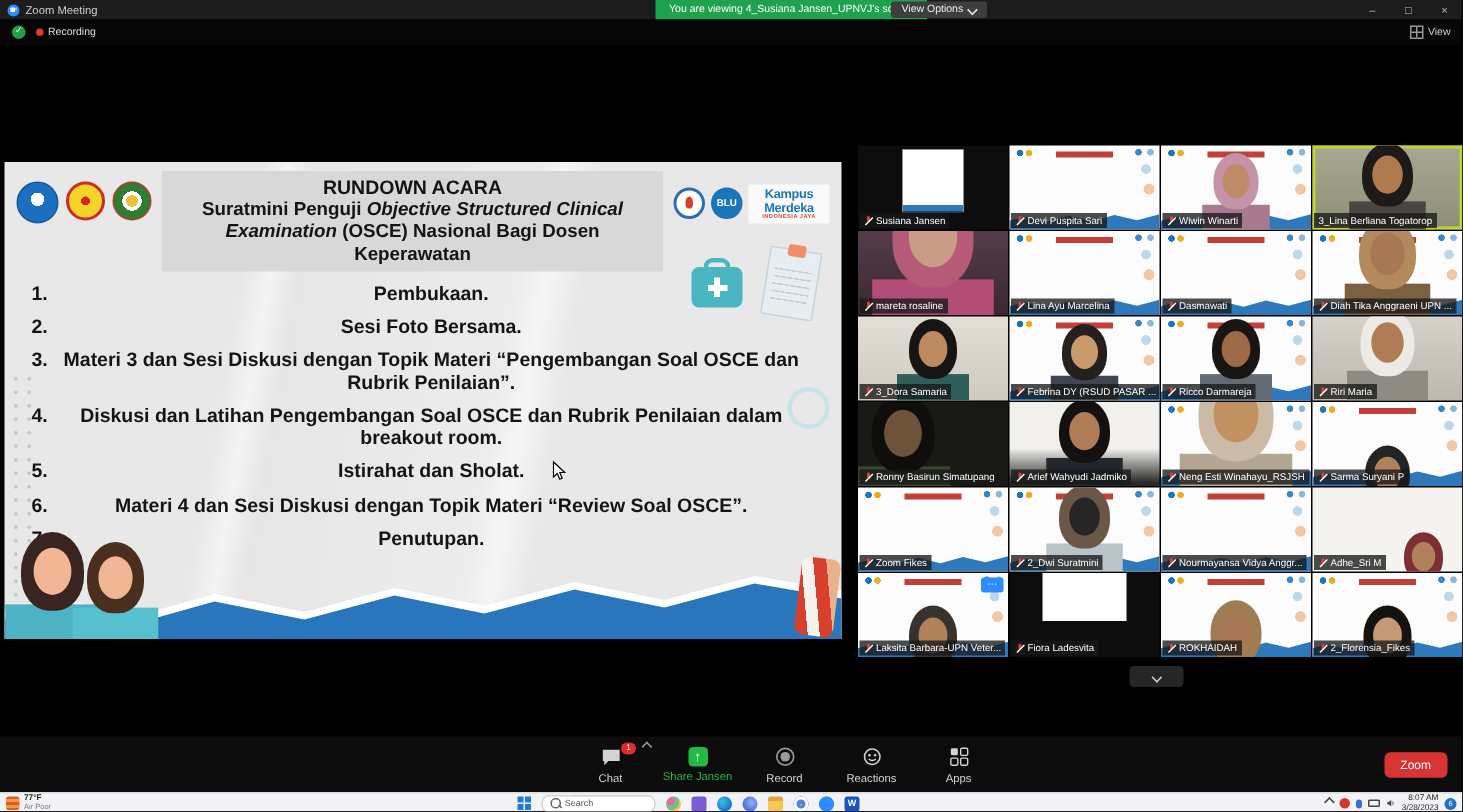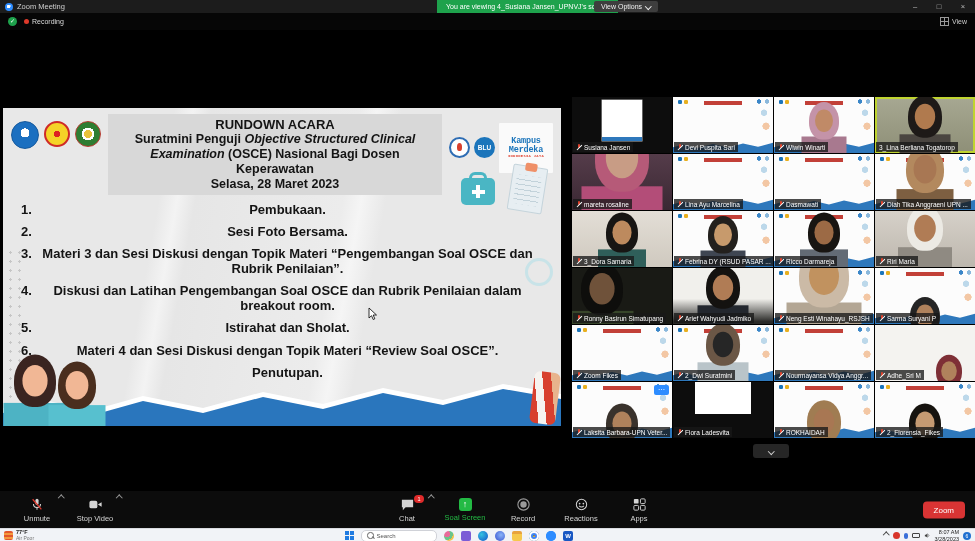--- a/index.html
+++ b/index.html
@@ -48,7 +48,7 @@
   .logo.r1{width:21px;height:21px;background:#fff;border:2px solid #2e6db4;box-sizing:border-box;position:relative;}
   .logo.r1::before{content:"";position:absolute;left:6px;top:4px;width:5px;height:8px;border-radius:50% 50% 40% 40%;background:#d8402e;}
   .blu{width:21px;height:21px;border-radius:50%;background:#1b75bb;color:#fff;font-size:6.5px;font-weight:700;display:flex;align-items:center;justify-content:center;flex:none;}
-  .km{width:50px;background:#fafafa;border-radius:1px;padding:14px 2px;text-align:center;line-height:1;font-family:Liberation Mono, monospace;}
+  .km{width:50px;background:#fafafa;border-radius:1px;padding:2px 2px;text-align:center;line-height:1;}
   .km .k12{color:#1b75bb;font-weight:700;font-size:8.5px;display:block;letter-spacing:-.2px;}
   .km .k3{color:#e04a3a;font-weight:700;font-size:3.8px;display:block;margin-top:1px;letter-spacing:.3px;}
   .medkit{position:absolute;right:66px;top:70px;width:34px;height:27px;background:#4ab6c4;border-radius:5px;}

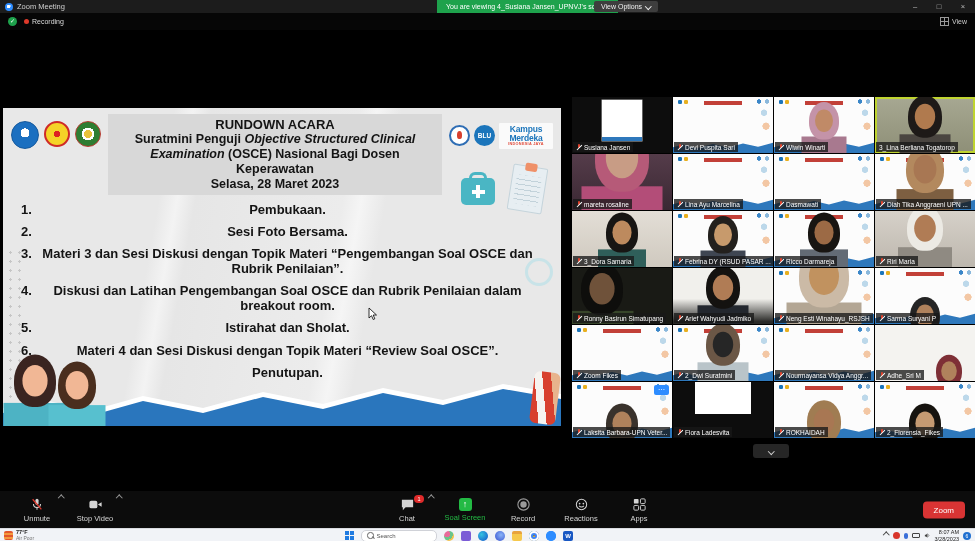--- a/index.html
+++ b/index.html
@@ -177,7 +177,6 @@
         <div class="header-box">
           <div class="s-title">RUNDOWN ACARA</div>
           <div class="s-sub"><span>Suratmini Penguji </span><i>Objective Structured Clinical Examination</i><span> (OSCE) Nasional Bagi Dosen Keperawatan</span></div>
-          <div class="s-date">Selasa, 28 Maret 2023</div>
         </div>
         <div class="logos-right">
           <span class="logo r1"></span>

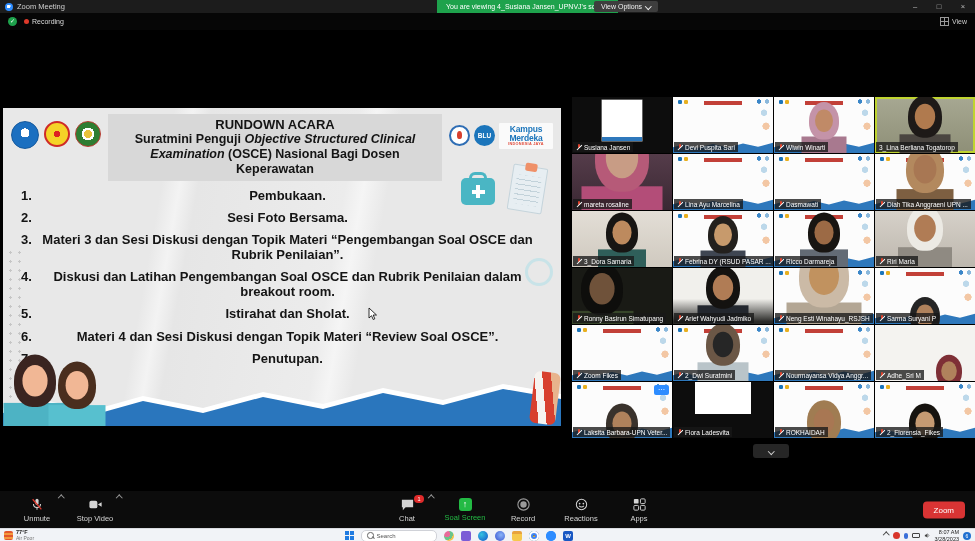--- a/index.html
+++ b/index.html
@@ -411,26 +411,6 @@
   </div>
 
   <div class="controls">
-    <div class="grp-left">
-      <div class="ctl">
-        <svg width="14" height="15" viewBox="0 0 16 16">
-            <rect x="6.2" y="1.5" width="3.6" height="7" rx="1.8" fill="#d4d4d4"></rect>
-            <path d="M4 7.5a4 4 0 0 0 8 0" fill="none" stroke="#d4d4d4" stroke-width="1.2"></path>
-            <line x1="8" y1="11.5" x2="8" y2="14" stroke="#d4d4d4" stroke-width="1.2"></line>
-            <line x1="3" y1="2" x2="13" y2="13.5" stroke="#e0352b" stroke-width="1.4"></line>
-          </svg>
-        <span>Unmute</span>
-        <span class="chev up up-chev"></span>
-      </div>
-      <div class="ctl">
-        <svg width="15" height="15" viewBox="0 0 16 16">
-            <rect x="1.5" y="4" width="8.5" height="8" rx="2" fill="#d4d4d4"></rect>
-            <path d="M10.5 8l4-2.5v5z" fill="#d4d4d4"></path>
-          </svg>
-        <span>Stop Video</span>
-        <span class="chev up up-chev"></span>
-      </div>
-    </div>
     <div class="grp-mid">
       <div class="ctl">
         <svg width="15" height="15" viewBox="0 0 16 16">

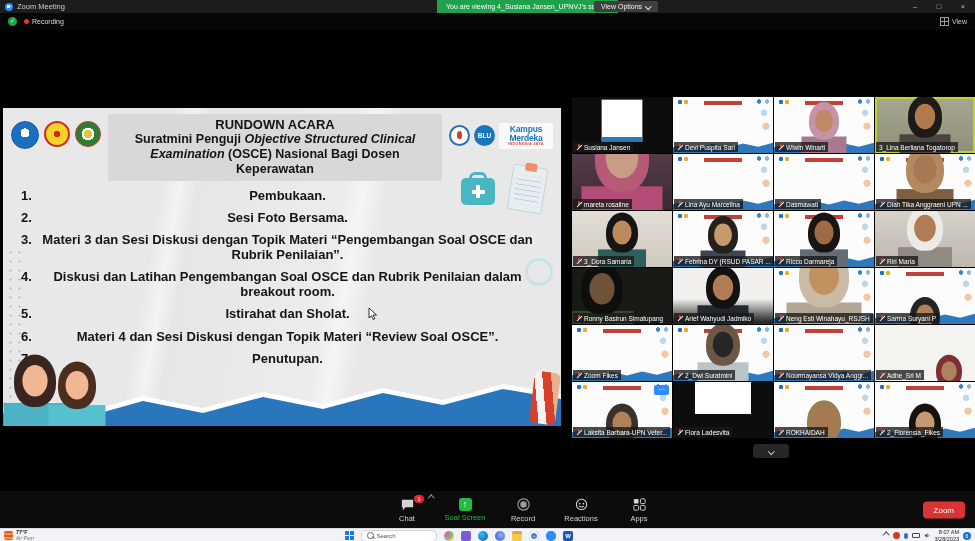--- a/index.html
+++ b/index.html
@@ -422,7 +422,7 @@
       </div>
       <div class="ctl green">
         <span class="share-ico">↑</span>
-        <span>Soal Screen</span>
+        <span>Share Jansen</span>
       </div>
       <div class="ctl">
         <svg width="15" height="15" viewBox="0 0 16 16">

**What you will do:** Among the lines of the listing above, count those that hold the string "path", giving the count alone.

**Exercise output:** 2